---- GIVEN RECORDS
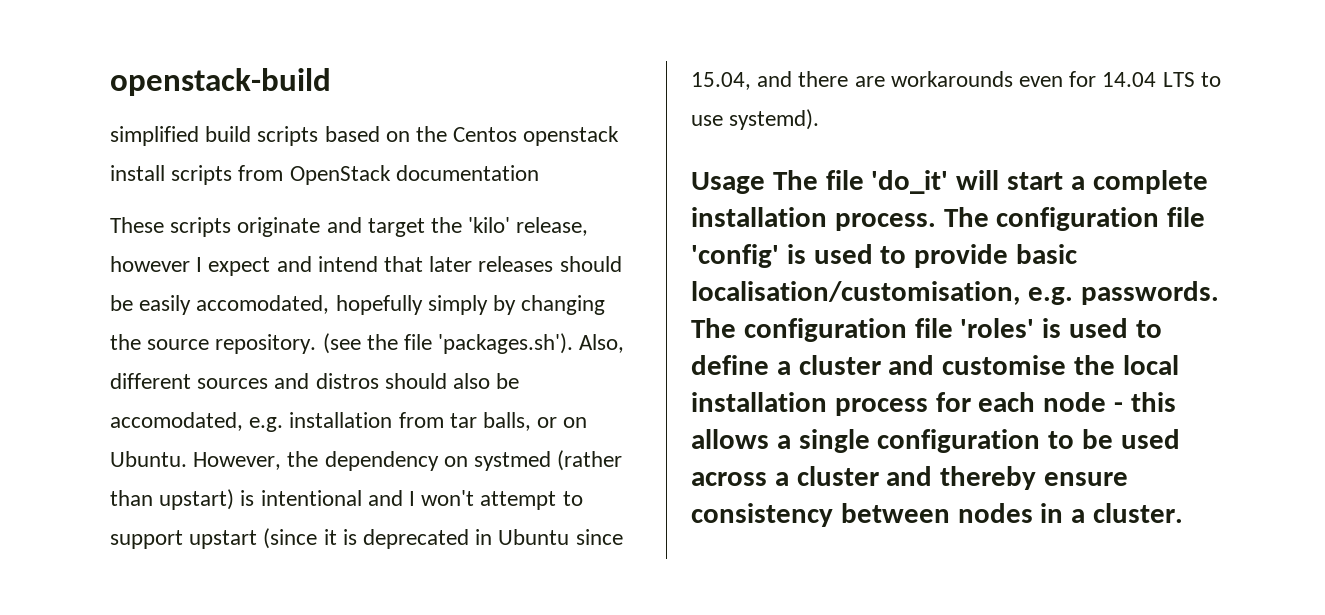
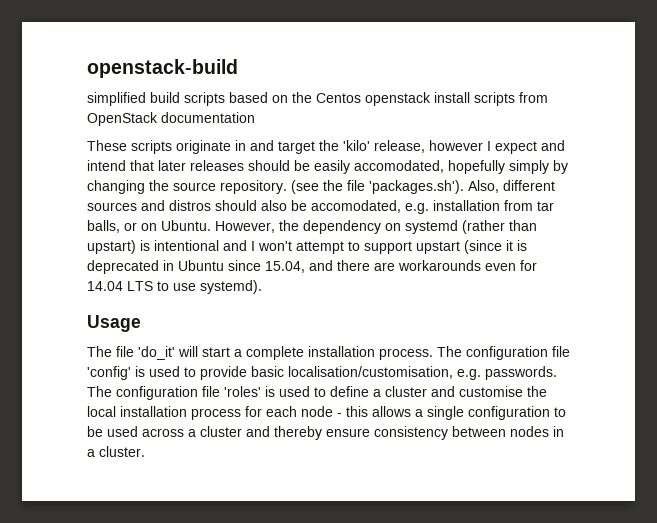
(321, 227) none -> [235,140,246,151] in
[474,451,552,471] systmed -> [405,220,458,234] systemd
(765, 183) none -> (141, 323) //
--------
---- GIVEN RECORDS
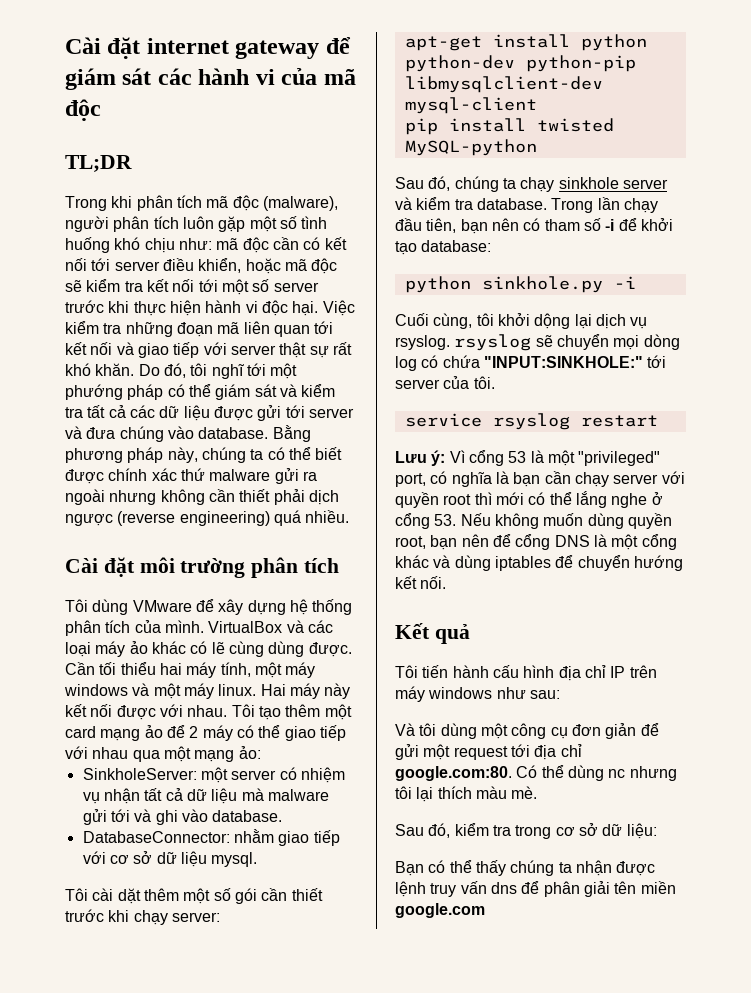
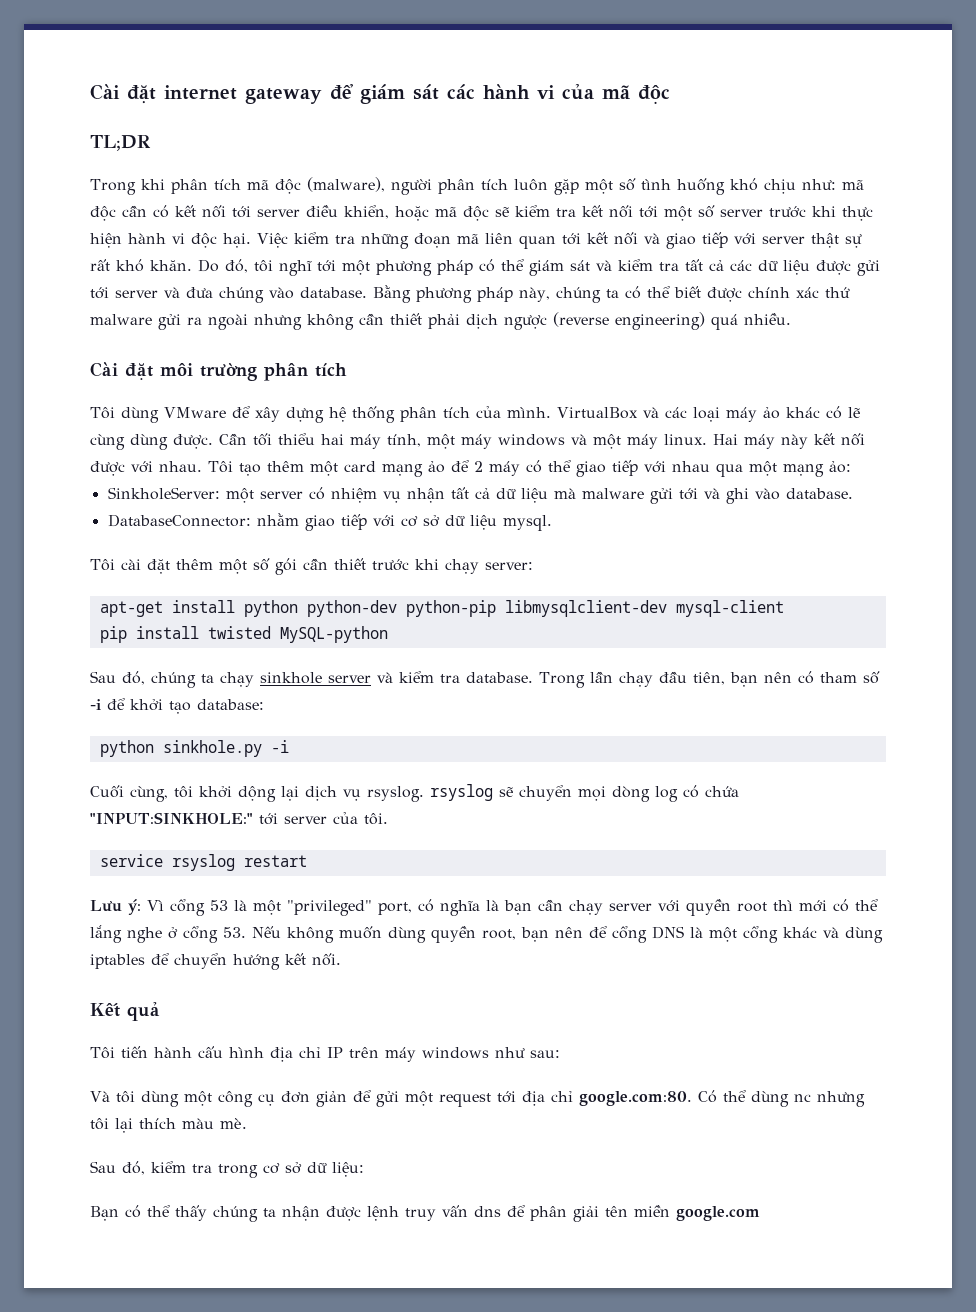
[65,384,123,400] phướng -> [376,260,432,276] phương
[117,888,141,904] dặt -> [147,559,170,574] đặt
--------
---- GIVEN RECORDS
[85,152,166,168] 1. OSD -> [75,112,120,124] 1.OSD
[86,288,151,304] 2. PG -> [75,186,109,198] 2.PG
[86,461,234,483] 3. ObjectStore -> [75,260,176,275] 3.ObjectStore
--------
[WORK INSTRUCTIONS] Which lines of the entries above contain the string "none"? Copy each one.

[ANSWER TO THE EXERCISE]
(321, 227) none -> [235,140,246,151] in
(765, 183) none -> (141, 323) //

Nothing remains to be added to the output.